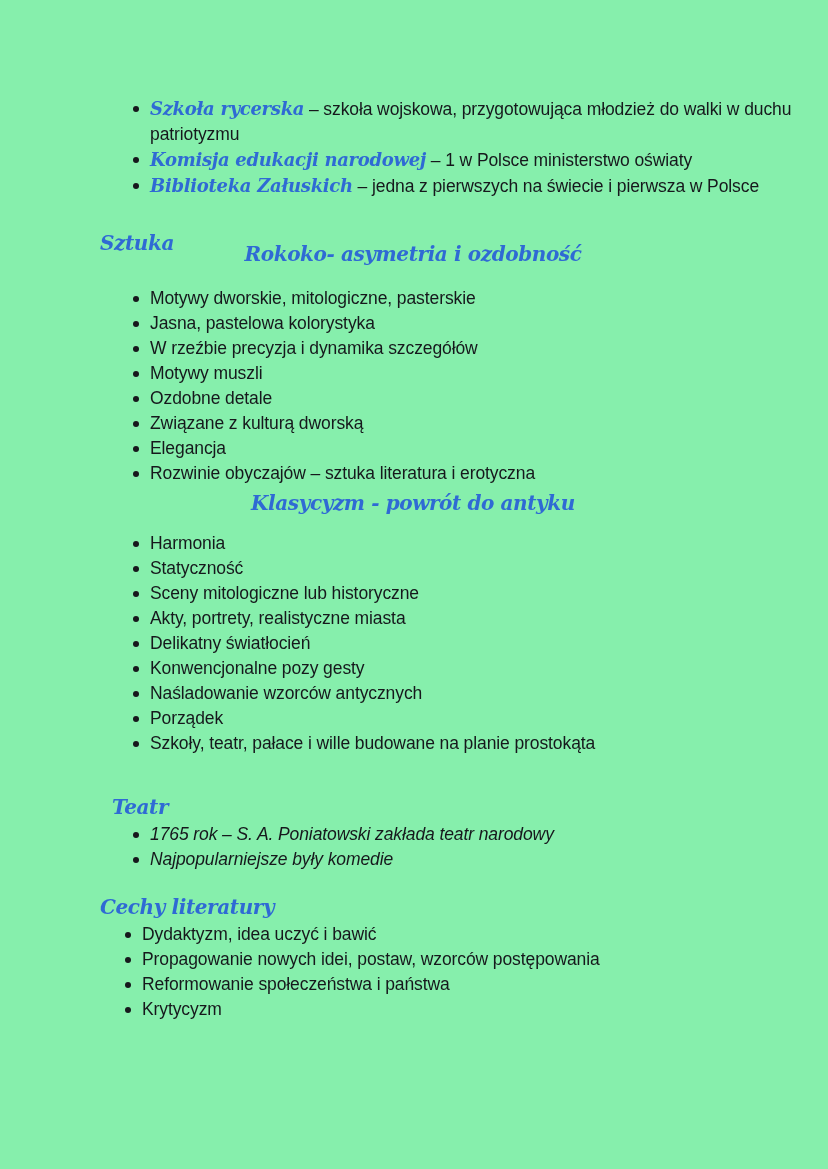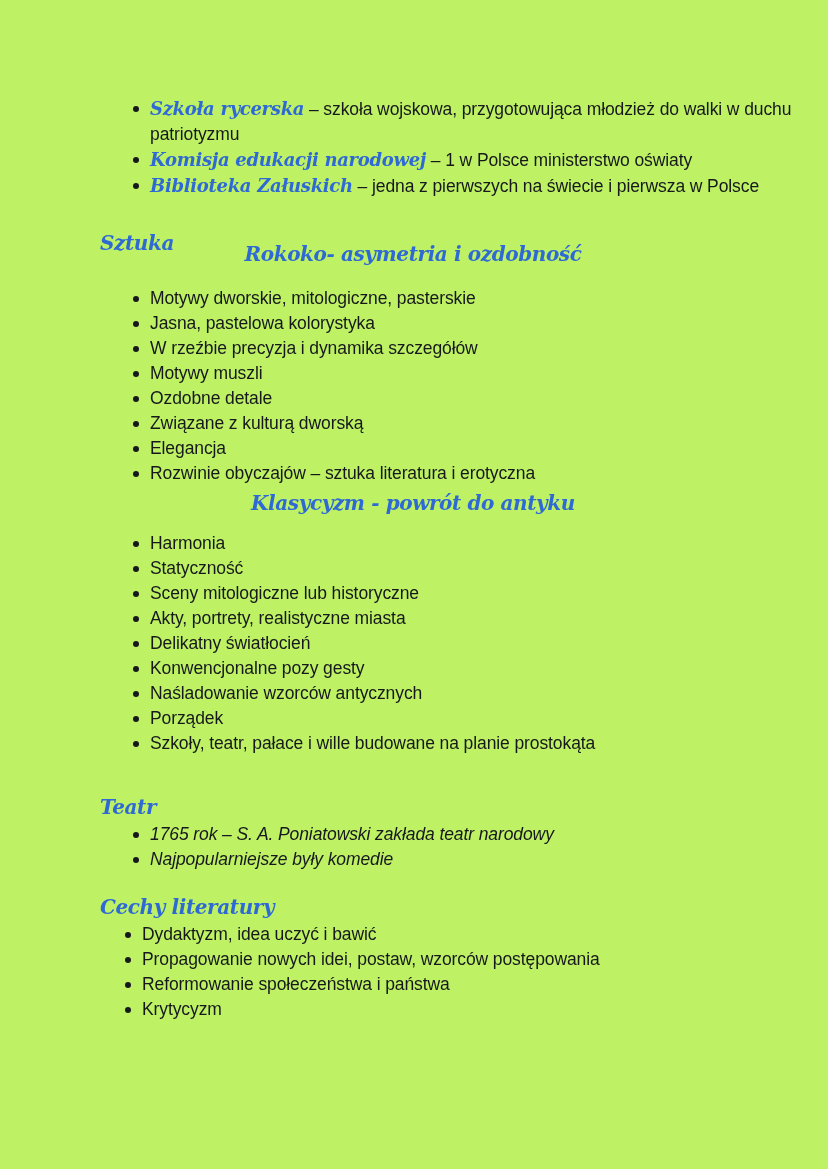--- a/index.html
+++ b/index.html
@@ -11,21 +11,21 @@
     width: 828px;
     height: 1169px;
     position: relative;
     overflow: hidden;
     font-family: "Liberation Sans", sans-serif;
   }
 
   .page {
     position: absolute;
     inset: 0;
-    background: #bef264;
+    background: #86efac;
     padding: 0;
   }
 
   
   .heading {
     color: #2f6ad4;
     font-family: "DejaVu Serif", serif;
     font-weight: bold;
     font-style: italic;
     letter-spacing: -0.4px;
@@ -76,21 +76,21 @@
   }
   .dash { color: #16181c; }
 
   
   .block-intro   { position: absolute; left: 100px; top: 96px;  width: 700px; }
   .h-sztuka      { position: absolute; left: 100px; top: 232px; }
   .h-rokoko      { position: absolute; left: 148px; top: 243px; width: 530px; }
   .block-rokoko  { position: absolute; left: 100px; top: 286px; width: 700px; }
   .h-klasycyzm   { position: absolute; left: 148px; top: 492px; width: 530px; }
   .block-klasy   { position: absolute; left: 100px; top: 531px; width: 700px; }
-  .h-teatr       { position: absolute; left: 100px; top: 796px; }
+  .h-teatr       { position: absolute; left: 112px; top: 796px; }
   .block-teatr   { position: absolute; left: 100px; top: 822px; width: 700px; font-style: italic; }
   .h-cechy       { position: absolute; left: 100px; top: 896px; }
   .block-cechy   { position: absolute; left: 92px; top: 922px; width: 700px; }
 </style>
 </head>
 <body>
 
 <div class="page">
 
   <ul class="bullets block-intro">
+++++
Your answer must be a copy of every line in the data above that holds the string "width".

- _Task result_:
     width: 828px;
   .block-intro   { position: absolute; left: 100px; top: 96px;  width: 700px; }
   .h-rokoko      { position: absolute; left: 148px; top: 243px; width: 530px; }
   .block-rokoko  { position: absolute; left: 100px; top: 286px; width: 700px; }
   .h-klasycyzm   { position: absolute; left: 148px; top: 492px; width: 530px; }
   .block-klasy   { position: absolute; left: 100px; top: 531px; width: 700px; }
   .block-teatr   { position: absolute; left: 100px; top: 822px; width: 700px; font-style: italic; }
   .block-cechy   { position: absolute; left: 92px; top: 922px; width: 700px; }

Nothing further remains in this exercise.